■ **Task instructions**: Only one span of the listing below is wanted: the lines from the one with "Love Live!Banpresto: 48 -> 36" through the one with "Chicago Phantoms Youth Core", reproduced exactly, both ends kept.

■ **Data in this exercise**:
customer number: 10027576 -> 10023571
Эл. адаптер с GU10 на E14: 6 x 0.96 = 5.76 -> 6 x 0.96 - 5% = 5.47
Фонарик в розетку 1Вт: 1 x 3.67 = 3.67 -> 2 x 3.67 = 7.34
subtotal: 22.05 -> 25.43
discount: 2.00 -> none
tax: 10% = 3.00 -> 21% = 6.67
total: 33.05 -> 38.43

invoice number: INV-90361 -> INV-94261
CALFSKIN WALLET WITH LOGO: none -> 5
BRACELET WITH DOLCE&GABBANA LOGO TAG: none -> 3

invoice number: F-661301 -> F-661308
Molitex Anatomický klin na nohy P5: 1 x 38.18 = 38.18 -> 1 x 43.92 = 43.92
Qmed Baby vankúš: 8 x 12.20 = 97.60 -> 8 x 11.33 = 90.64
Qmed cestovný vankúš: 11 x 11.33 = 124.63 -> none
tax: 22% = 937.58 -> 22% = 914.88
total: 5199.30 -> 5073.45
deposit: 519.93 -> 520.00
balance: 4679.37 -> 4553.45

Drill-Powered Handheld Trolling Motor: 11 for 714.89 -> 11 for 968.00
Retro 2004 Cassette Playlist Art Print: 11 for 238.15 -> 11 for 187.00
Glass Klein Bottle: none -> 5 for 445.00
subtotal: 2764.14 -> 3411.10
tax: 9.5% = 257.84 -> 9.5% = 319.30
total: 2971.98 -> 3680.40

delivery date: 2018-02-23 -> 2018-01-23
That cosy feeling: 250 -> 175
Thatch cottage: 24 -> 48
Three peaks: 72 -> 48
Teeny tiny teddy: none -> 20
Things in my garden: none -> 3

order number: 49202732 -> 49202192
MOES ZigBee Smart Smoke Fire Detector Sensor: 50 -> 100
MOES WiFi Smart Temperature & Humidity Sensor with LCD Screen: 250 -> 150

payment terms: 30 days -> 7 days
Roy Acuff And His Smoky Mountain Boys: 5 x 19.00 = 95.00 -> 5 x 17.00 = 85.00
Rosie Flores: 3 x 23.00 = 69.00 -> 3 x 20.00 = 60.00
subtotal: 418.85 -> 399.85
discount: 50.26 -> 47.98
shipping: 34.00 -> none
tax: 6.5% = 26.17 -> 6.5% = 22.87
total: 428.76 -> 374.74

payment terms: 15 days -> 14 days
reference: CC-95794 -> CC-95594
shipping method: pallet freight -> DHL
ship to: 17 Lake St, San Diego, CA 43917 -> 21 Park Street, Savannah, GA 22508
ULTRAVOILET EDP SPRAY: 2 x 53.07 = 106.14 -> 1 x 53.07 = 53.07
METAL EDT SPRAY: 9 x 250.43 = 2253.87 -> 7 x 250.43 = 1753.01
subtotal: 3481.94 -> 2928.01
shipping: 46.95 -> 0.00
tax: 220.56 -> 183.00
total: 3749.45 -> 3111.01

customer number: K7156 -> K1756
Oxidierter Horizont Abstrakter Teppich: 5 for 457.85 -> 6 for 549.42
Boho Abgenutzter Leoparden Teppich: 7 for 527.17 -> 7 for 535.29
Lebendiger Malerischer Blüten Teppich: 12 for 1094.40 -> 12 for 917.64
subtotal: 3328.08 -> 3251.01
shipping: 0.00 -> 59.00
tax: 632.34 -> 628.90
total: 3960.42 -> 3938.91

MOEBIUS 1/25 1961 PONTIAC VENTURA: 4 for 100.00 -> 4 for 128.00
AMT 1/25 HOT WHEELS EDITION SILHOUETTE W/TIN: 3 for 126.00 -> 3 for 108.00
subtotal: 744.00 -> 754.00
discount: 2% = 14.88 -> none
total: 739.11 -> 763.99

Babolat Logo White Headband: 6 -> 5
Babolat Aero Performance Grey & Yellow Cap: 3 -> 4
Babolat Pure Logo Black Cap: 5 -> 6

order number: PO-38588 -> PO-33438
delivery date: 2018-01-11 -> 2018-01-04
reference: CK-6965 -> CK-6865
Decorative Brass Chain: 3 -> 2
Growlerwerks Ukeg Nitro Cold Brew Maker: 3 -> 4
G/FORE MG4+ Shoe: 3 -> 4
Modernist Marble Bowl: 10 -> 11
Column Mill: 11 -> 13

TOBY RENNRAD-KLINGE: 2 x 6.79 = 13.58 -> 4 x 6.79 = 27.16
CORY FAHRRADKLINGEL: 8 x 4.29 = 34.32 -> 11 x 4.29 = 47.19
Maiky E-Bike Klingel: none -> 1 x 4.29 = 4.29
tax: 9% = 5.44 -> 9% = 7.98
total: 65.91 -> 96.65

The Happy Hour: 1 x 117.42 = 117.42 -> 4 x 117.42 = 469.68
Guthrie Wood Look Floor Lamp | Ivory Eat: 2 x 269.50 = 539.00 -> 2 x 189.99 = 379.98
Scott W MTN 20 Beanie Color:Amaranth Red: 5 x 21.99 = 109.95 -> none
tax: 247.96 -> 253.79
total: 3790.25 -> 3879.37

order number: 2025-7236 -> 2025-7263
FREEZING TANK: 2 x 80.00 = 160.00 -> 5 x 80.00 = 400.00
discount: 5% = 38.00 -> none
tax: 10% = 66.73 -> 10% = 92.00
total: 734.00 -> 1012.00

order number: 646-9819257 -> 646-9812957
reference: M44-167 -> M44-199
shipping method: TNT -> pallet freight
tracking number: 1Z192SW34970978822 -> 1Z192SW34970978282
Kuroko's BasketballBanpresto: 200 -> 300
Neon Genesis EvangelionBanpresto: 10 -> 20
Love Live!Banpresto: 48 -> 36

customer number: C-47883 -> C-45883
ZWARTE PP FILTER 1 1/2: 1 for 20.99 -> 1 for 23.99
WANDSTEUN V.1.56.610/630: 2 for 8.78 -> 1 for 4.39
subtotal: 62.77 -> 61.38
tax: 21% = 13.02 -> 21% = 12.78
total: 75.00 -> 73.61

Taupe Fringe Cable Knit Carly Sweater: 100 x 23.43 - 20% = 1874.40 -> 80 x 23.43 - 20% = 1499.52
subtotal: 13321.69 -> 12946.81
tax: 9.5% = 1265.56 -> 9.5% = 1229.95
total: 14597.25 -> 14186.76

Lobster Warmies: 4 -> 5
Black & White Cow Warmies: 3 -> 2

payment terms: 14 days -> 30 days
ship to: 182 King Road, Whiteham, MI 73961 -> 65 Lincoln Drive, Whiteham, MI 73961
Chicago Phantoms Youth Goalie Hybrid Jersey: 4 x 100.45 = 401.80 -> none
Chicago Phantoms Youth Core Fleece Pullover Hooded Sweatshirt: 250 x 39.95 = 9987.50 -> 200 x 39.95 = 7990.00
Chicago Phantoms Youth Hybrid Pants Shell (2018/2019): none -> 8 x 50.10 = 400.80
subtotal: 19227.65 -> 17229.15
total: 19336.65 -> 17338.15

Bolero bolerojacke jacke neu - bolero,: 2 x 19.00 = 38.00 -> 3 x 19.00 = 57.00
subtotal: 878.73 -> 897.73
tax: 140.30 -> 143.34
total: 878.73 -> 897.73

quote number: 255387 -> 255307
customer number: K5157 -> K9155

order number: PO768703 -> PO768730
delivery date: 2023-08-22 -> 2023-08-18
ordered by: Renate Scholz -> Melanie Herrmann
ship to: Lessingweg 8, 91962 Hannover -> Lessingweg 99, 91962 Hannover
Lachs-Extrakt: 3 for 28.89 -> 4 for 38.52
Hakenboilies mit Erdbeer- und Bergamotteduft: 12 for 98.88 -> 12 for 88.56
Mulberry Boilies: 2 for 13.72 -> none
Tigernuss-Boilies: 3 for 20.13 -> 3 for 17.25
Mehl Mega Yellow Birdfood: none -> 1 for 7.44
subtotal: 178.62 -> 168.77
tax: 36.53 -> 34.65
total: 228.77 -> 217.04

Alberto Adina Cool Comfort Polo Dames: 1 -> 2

■ **Result for this exercise**:
Love Live!Banpresto: 48 -> 36

customer number: C-47883 -> C-45883
ZWARTE PP FILTER 1 1/2: 1 for 20.99 -> 1 for 23.99
WANDSTEUN V.1.56.610/630: 2 for 8.78 -> 1 for 4.39
subtotal: 62.77 -> 61.38
tax: 21% = 13.02 -> 21% = 12.78
total: 75.00 -> 73.61

Taupe Fringe Cable Knit Carly Sweater: 100 x 23.43 - 20% = 1874.40 -> 80 x 23.43 - 20% = 1499.52
subtotal: 13321.69 -> 12946.81
tax: 9.5% = 1265.56 -> 9.5% = 1229.95
total: 14597.25 -> 14186.76

Lobster Warmies: 4 -> 5
Black & White Cow Warmies: 3 -> 2

payment terms: 14 days -> 30 days
ship to: 182 King Road, Whiteham, MI 73961 -> 65 Lincoln Drive, Whiteham, MI 73961
Chicago Phantoms Youth Goalie Hybrid Jersey: 4 x 100.45 = 401.80 -> none
Chicago Phantoms Youth Core Fleece Pullover Hooded Sweatshirt: 250 x 39.95 = 9987.50 -> 200 x 39.95 = 7990.00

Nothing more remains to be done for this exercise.